Thursday, February 11, 2016

CETA Student Built Electric Truck

Students Build Electric Truck to Set New World Records


Students discuss their plans to improve the performance of their electric truck.
Students discuss their plans to improve the performance of their electric truck.
 
On a bright Saturday morning in January, five student members of the University’s Green 707 Club screamed with happiness as they drove their electric truck for the first time. “It was exceptionally exciting to take it for a drive,” says Paul Mangelsdorf ‘18, who has been working since the fall of 2014 with the others on transforming a gas-fueled truck into an electric vehicle. Their success is not final however. The next step is to make the truck “street legal” and ready for a national electric vehicle drag racing competition where the students hope to qualify for a world record in the pro street A category for electric vehicles.

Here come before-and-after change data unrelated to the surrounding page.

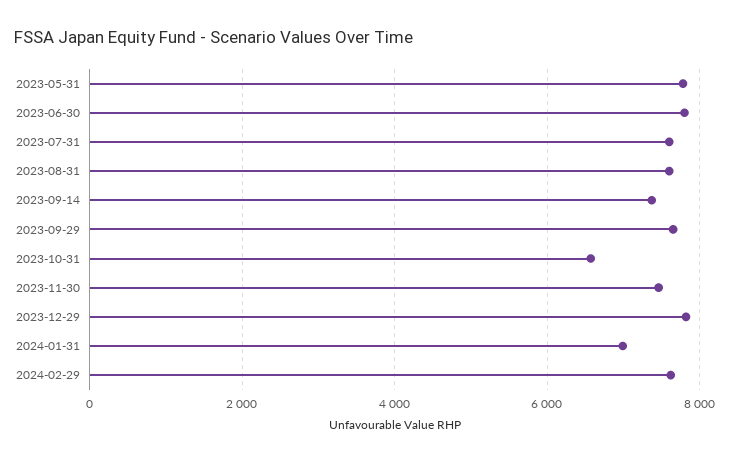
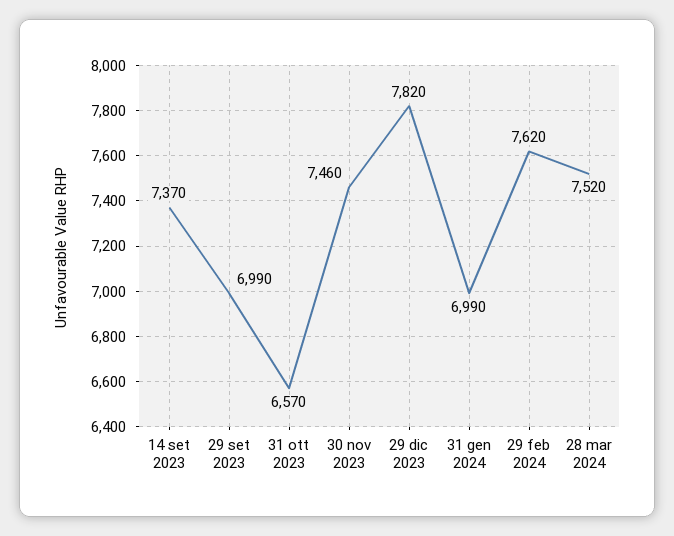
2023-05-31: 7800 -> none
2023-06-30: 7800 -> none
2023-07-31: 7600 -> none
2023-08-31: 7600 -> none
2023-09-29: 7600 -> 6990
28 mar 2024: none -> 7520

Watch a video about the vehicle:



In the fall semester 2015, Paul and fellow club members, Sean Biegler ’18, Jared Deleon ’18, Brandon Zonghi ’16, and August Pelliccio’18 spent roughly 1,200 hours on the project. The club members get together every weekend to work on the truck’s performance under the supervision of Professor Hemchandra Shertukde in the University’s College of Engineering, Technology, and Architecture (CETA). By combining what they have learned in class with additional knowledge obtained through online research, they come up with creative ideas on how to improve the vehicle.

They don’t just work on the technical side of the project, they are also involved in the fundraising and management of the electric truck. “It is an excellent learning experience and it teaches them project management, fundraising, and teamwork skills,” says CETA Dean Lou Manzione.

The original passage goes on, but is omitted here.